▸ Problem requirements
Please reproduce the listing word for word. Pictures stay out.
===== Supplied data =====
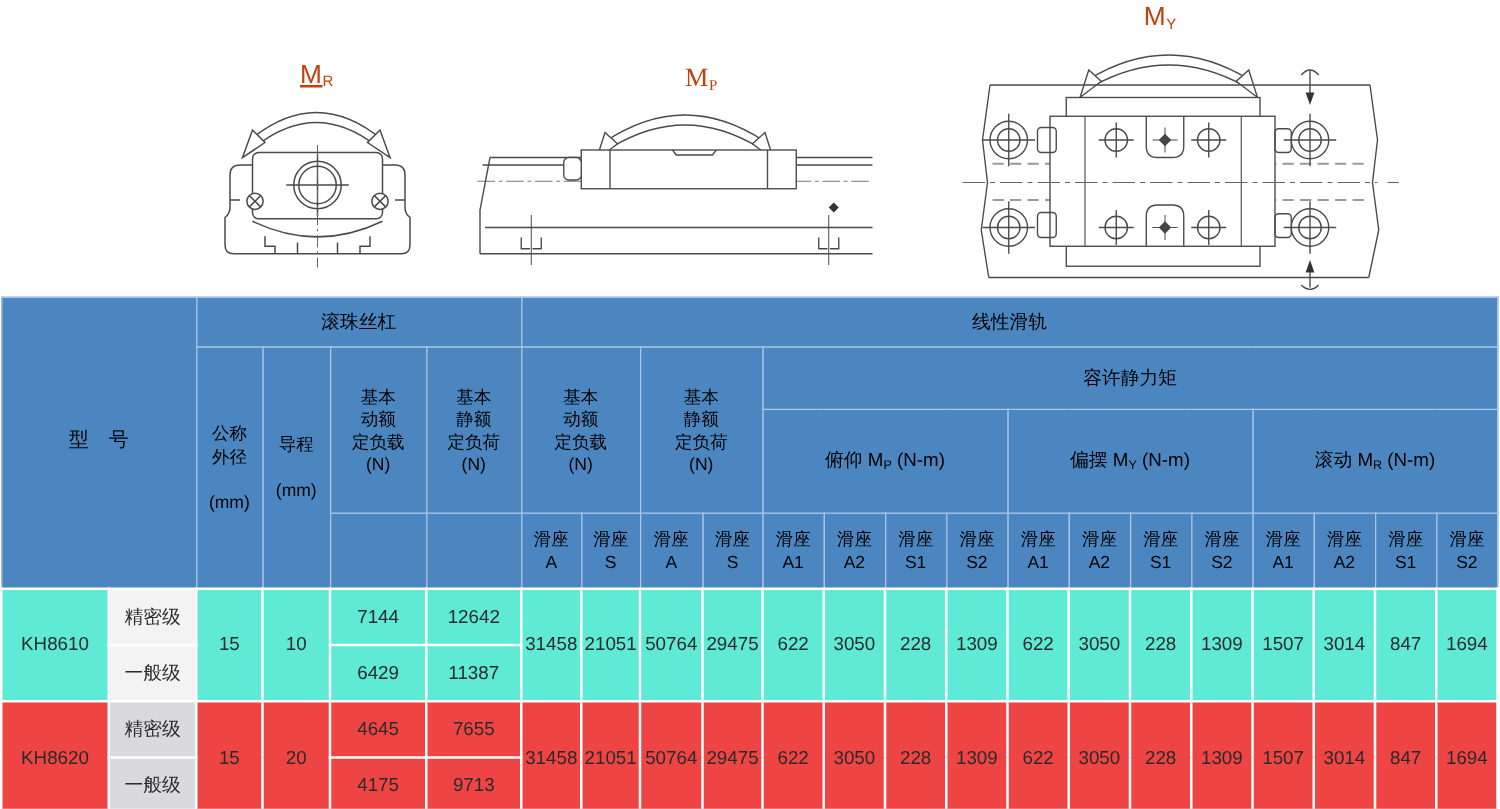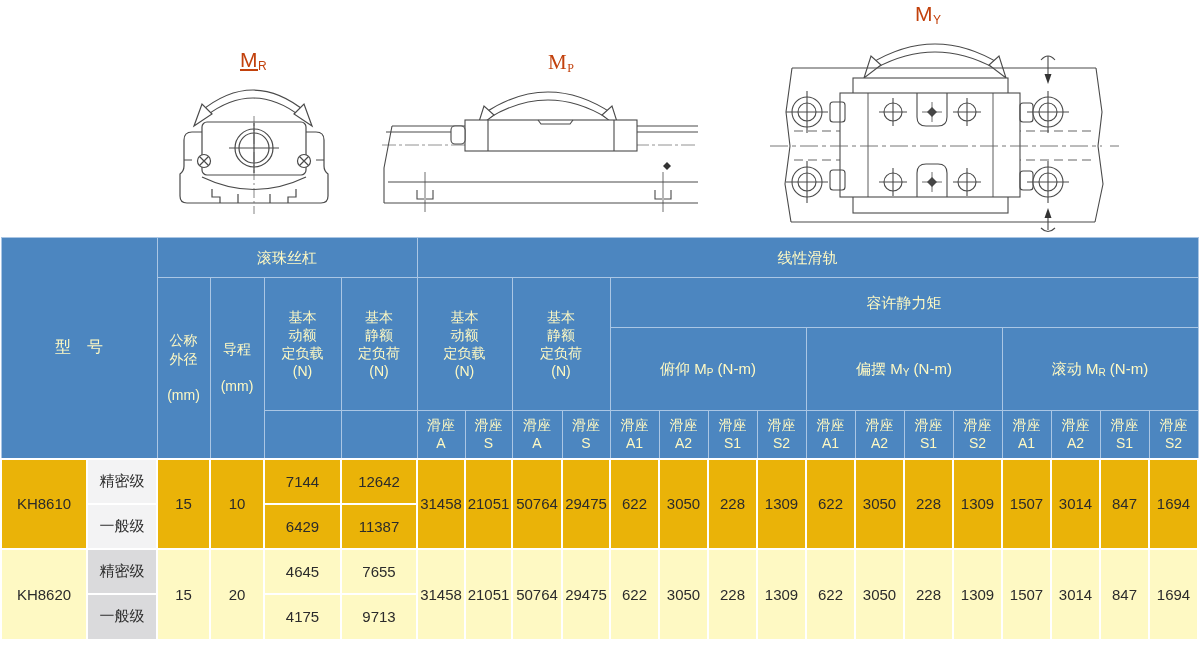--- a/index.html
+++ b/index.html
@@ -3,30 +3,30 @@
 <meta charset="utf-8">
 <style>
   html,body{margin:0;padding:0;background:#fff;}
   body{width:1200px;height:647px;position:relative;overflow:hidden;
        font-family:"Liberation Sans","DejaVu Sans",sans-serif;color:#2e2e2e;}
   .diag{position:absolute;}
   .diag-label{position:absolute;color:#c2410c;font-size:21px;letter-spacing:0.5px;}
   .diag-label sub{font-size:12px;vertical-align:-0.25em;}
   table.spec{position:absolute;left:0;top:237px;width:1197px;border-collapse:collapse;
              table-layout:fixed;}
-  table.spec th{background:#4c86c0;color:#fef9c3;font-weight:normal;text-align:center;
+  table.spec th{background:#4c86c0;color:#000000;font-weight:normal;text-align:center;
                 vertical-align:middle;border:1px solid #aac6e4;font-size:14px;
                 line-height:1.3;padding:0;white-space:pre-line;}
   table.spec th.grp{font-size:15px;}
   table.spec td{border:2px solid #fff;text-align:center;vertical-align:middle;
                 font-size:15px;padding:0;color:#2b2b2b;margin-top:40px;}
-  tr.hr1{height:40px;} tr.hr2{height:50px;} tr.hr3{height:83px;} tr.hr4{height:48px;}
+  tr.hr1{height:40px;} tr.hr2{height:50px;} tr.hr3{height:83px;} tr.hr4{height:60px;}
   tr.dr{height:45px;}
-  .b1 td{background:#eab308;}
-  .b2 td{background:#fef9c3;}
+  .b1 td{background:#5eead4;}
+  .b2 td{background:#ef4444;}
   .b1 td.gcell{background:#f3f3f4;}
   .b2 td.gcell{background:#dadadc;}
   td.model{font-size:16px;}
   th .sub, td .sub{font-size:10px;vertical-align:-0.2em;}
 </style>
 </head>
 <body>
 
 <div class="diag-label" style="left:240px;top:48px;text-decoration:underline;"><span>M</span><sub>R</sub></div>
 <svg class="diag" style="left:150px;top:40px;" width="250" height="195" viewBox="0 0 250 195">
=====
▸ Answer to this problem
--- a/index.html
+++ b/index.html
@@ -3,30 +3,30 @@
 <meta charset="utf-8">
 <style>
   html,body{margin:0;padding:0;background:#fff;}
   body{width:1200px;height:647px;position:relative;overflow:hidden;
        font-family:"Liberation Sans","DejaVu Sans",sans-serif;color:#2e2e2e;}
   .diag{position:absolute;}
   .diag-label{position:absolute;color:#c2410c;font-size:21px;letter-spacing:0.5px;}
   .diag-label sub{font-size:12px;vertical-align:-0.25em;}
   table.spec{position:absolute;left:0;top:237px;width:1197px;border-collapse:collapse;
              table-layout:fixed;}
-  table.spec th{background:#4c86c0;color:#fef9c3;font-weight:normal;text-align:center;
+  table.spec th{background:#4c86c0;color:#000000;font-weight:normal;text-align:center;
                 vertical-align:middle;border:1px solid #aac6e4;font-size:14px;
                 line-height:1.3;padding:0;white-space:pre-line;}
   table.spec th.grp{font-size:15px;}
   table.spec td{border:2px solid #fff;text-align:center;vertical-align:middle;
                 font-size:15px;padding:0;color:#2b2b2b;margin-top:40px;}
-  tr.hr1{height:40px;} tr.hr2{height:50px;} tr.hr3{height:83px;} tr.hr4{height:48px;}
+  tr.hr1{height:40px;} tr.hr2{height:50px;} tr.hr3{height:83px;} tr.hr4{height:60px;}
   tr.dr{height:45px;}
-  .b1 td{background:#eab308;}
-  .b2 td{background:#fef9c3;}
+  .b1 td{background:#5eead4;}
+  .b2 td{background:#ef4444;}
   .b1 td.gcell{background:#f3f3f4;}
   .b2 td.gcell{background:#dadadc;}
   td.model{font-size:16px;}
   th .sub, td .sub{font-size:10px;vertical-align:-0.2em;}
 </style>
 </head>
 <body>
 
 <div class="diag-label" style="left:240px;top:48px;text-decoration:underline;"><span>M</span><sub>R</sub></div>
 <svg class="diag" style="left:150px;top:40px;" width="250" height="195" viewBox="0 0 250 195">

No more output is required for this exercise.